Showing posts with label Slam poetry. Show all posts
Showing posts with label Slam poetry. Show all posts

Tuesday, October 28, 2008

On Slam Poetry


By Ted Burke

Slam poetry gets tedious quickly, the reason for which is that it's a style that knows one style, one attack, one speed, which is staccato, in your face, and angry. This isn't to say that there isn't a good slam poet here and there, but so much of what gets called poetry in these settings (that I've seen anyway) is an unfocused rant declaring independence in what sounds little more than a string of bumper sticker and T shirt slogans focused on a particular audience who are in the early stages of developing their poetry taste. It's the conformity of non conforming, rebels gathered together in the same room, aggressively agreeing with each other.
The in-your-face style and anger dominate , yes, and serve the purpose of drawing attention and making the speaker's agitation obvious, but with respect to the crucial matters slammers say they're dealing with, whether social justice, racism, rape, the performance style wearies the observer who isn't part of the mosh pit mentality that makes up a slam community . The injustices one tries to expose and address and the humanity they try to reclaim is more than obscured by the fidgeting exclamations coming from performers uttering their slogans at unnaturally high levels of throat stripping volume. The issues you bring up are reduced to an equivalent selection of talking points the RNC fashions when they sick their attacks on Democrats. At any point, the central theme of slam poetry is me and my anger and my right to express myself and you're not going to tell me what to do , man... It's a kiddie thing.

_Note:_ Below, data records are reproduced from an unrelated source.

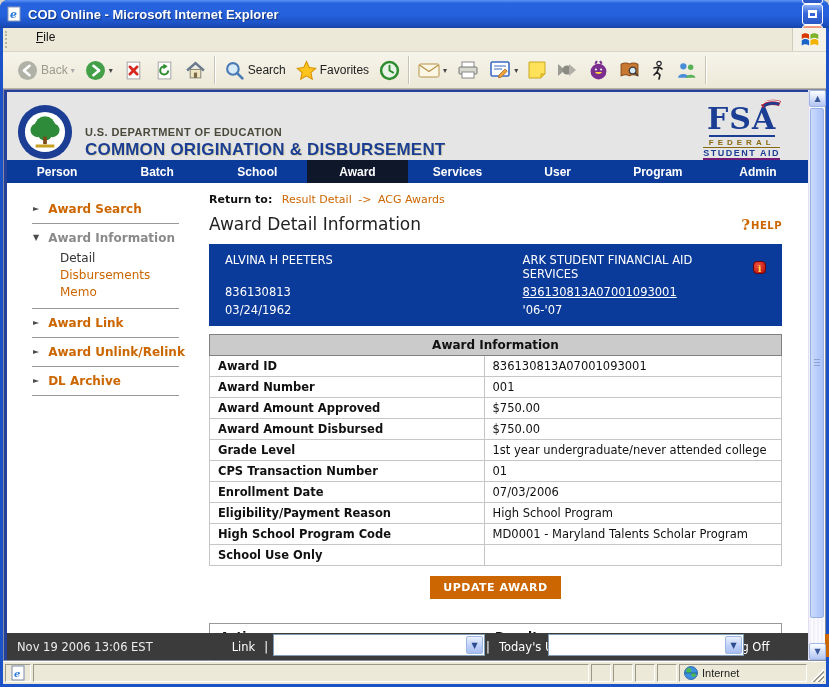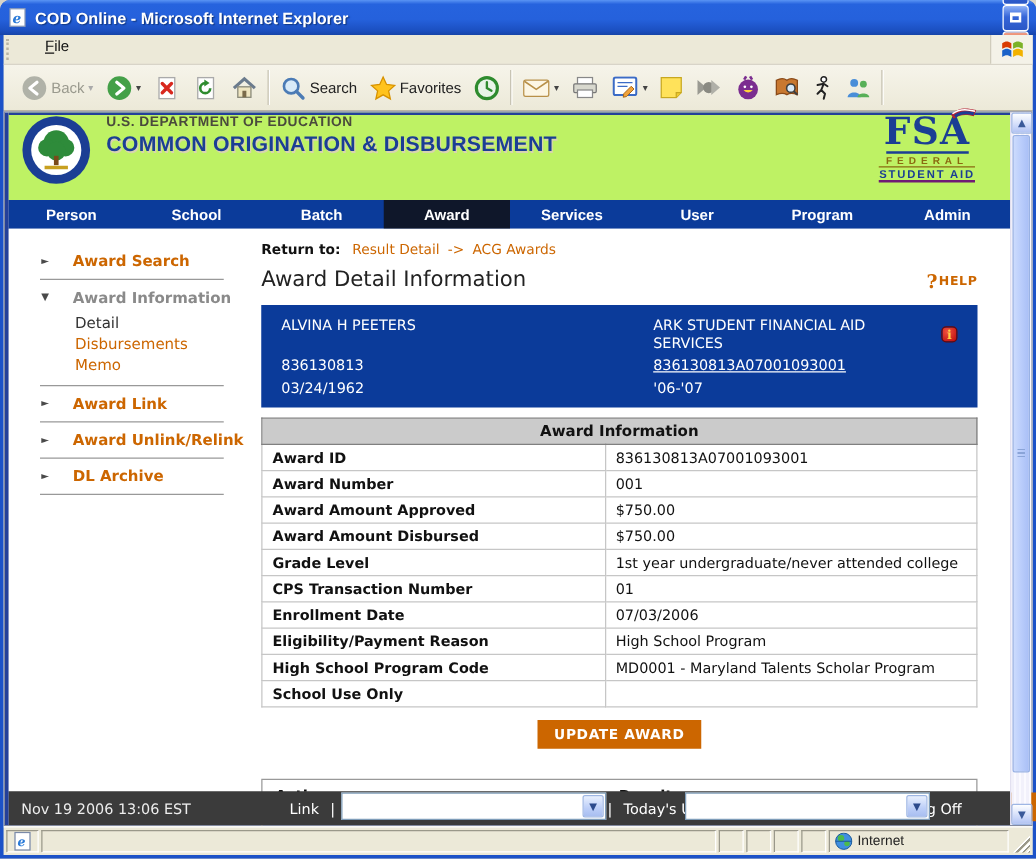"U.S. DEPARTMENT OF EDUCATION" .page-header { align-items: flex-start -> flex-end; background: #bef264 -> #e5e5e5 }
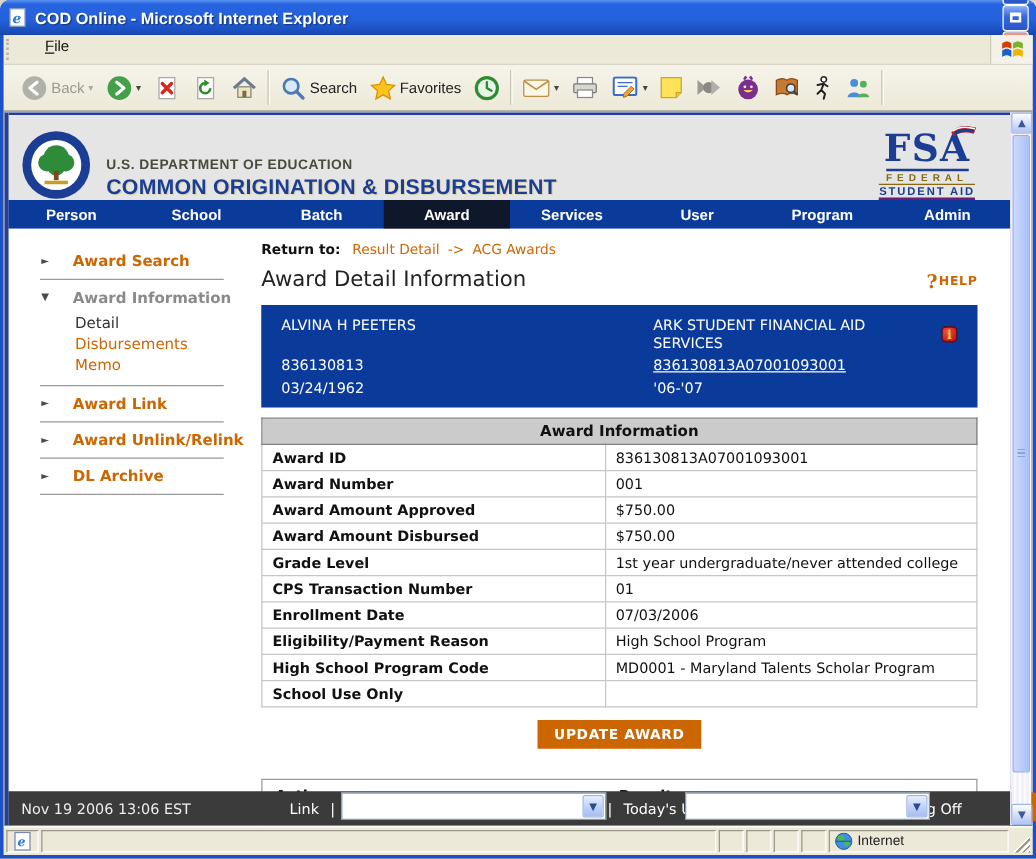"School" span.nav-tab { order: before "Batch" -> after "Batch" }
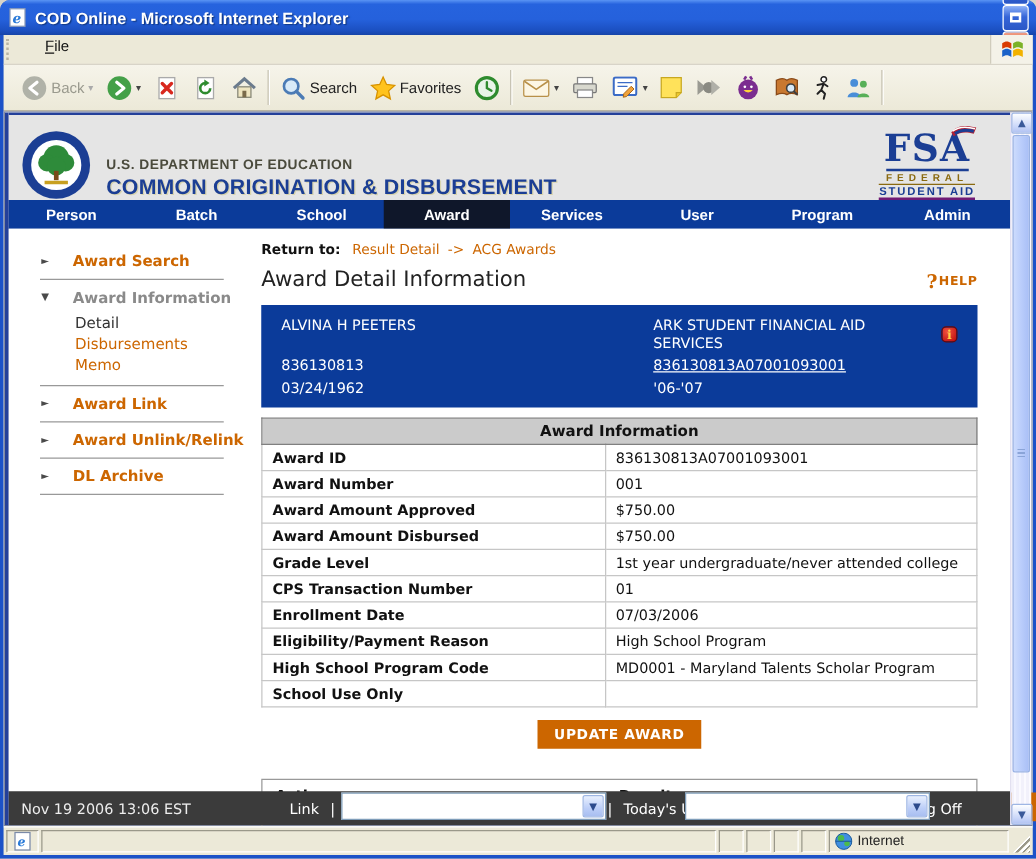"Award Search" .side-label { margin-left: 10px -> none }
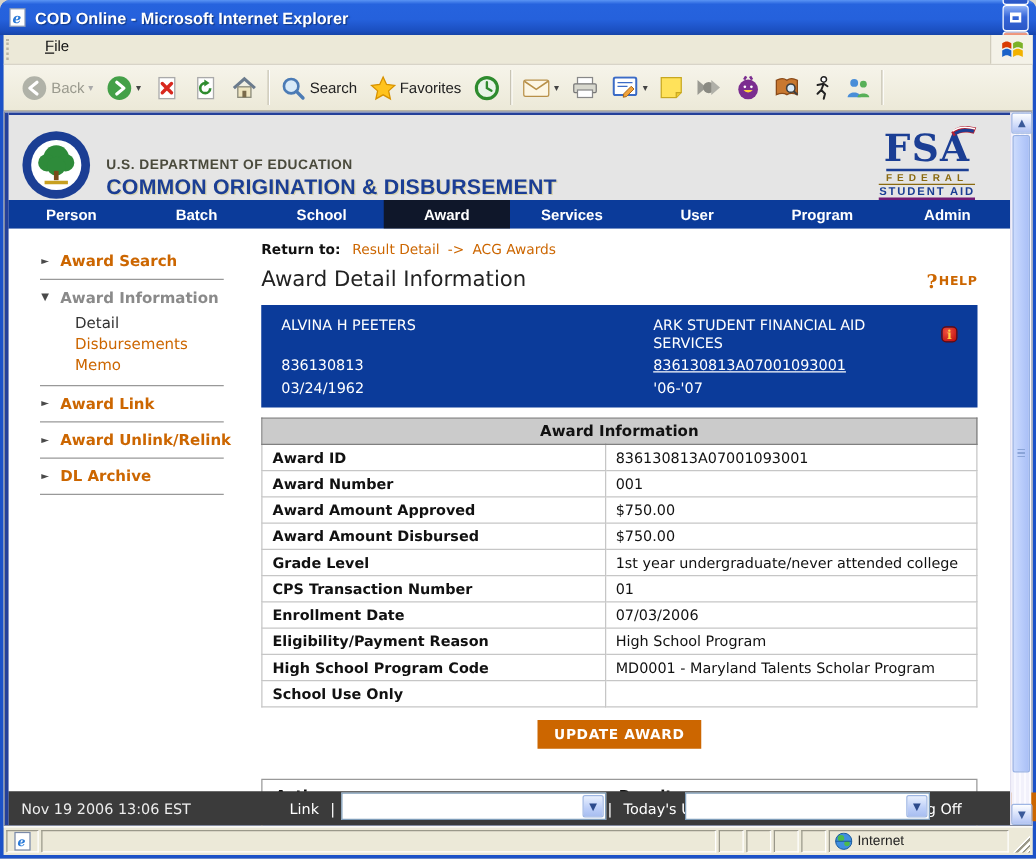"Internet" .sb-pane.zone-pane { width: 144px -> 128px }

Would you not agree that poetry to supposed to motivate emotions?
First, I would say that poetry is not supposed to do anything other than be a poem, to paraphrase Archibald MacLeish. You can't write a poem with it in mind that your successfully living up to a strict set of requirements; not and remain an interesting poet.I would say that emotions are what motivates the writing of poems in many instances, not the other way around as you perhaps mistakenly phrased it. An emotion, a mood, a thought comes prior to the writing, which is the poet's attempt to frame their experience , their perception. Some might argue that slam poets take the emotional subjects and seek to make the audience feel something beyond the page and podium from where the poet recites, but often as not the feeling is like getting hit by a car over and over again.

Emotions are fluid , mercurial, gracing and cursing us with an infinite stream of sensation sublime, miserable and limitless variations in between, and the poet who seeks to do justice to the nuance of the feeling and their perception of it would attempt to find a language and the phrases that would get that fleet sensation across to an empathetic reader. In your face is fine if that's what is called for, but the constant barrage of anger, drum line pieces of rage, anger and pain makes one assume that perhaps some writers are cultivating their pain , refusing to allow their wounds to heal in some productive way, or that they pursue new miserable experiences for the sake of having something else to fit into their templates.

Anger dominates the idiom, and even it doesn't the pace has one speed, rapid, frenzied. It becomes monotonous; the real test of how good individual poems are is how they survive committed to the page, where the rhythms , cadences, pauses and euphonious effects resound in some idiosyncratic way in the reader's private sense of music. It should be, I dare say, something akin to a composition from which there are firm cues and structures that survive as literary art separate from the the author's / reader's projectile recitation. Even in the gentler, kinder, more ecstatic moods slammers might attempt, there is a feeling of wanting the experience to be over with. Rather than do justice to an experience, an idea, an emotional complex, too many slammers sound as if they prefer the crowd pleasing line, the cutting analogy than the sustained mood, which makes me think that the concern is less art than it is acquiring bragging rights. It's a tradition related to toasting, hip hop and such, and while it's a tradition of it's own making and standards, it's cursed with a monolithic ally monotonous style that seems more like the way Detroit used to think about the way they made and sold cars; the packaging was more important than what was under the hood.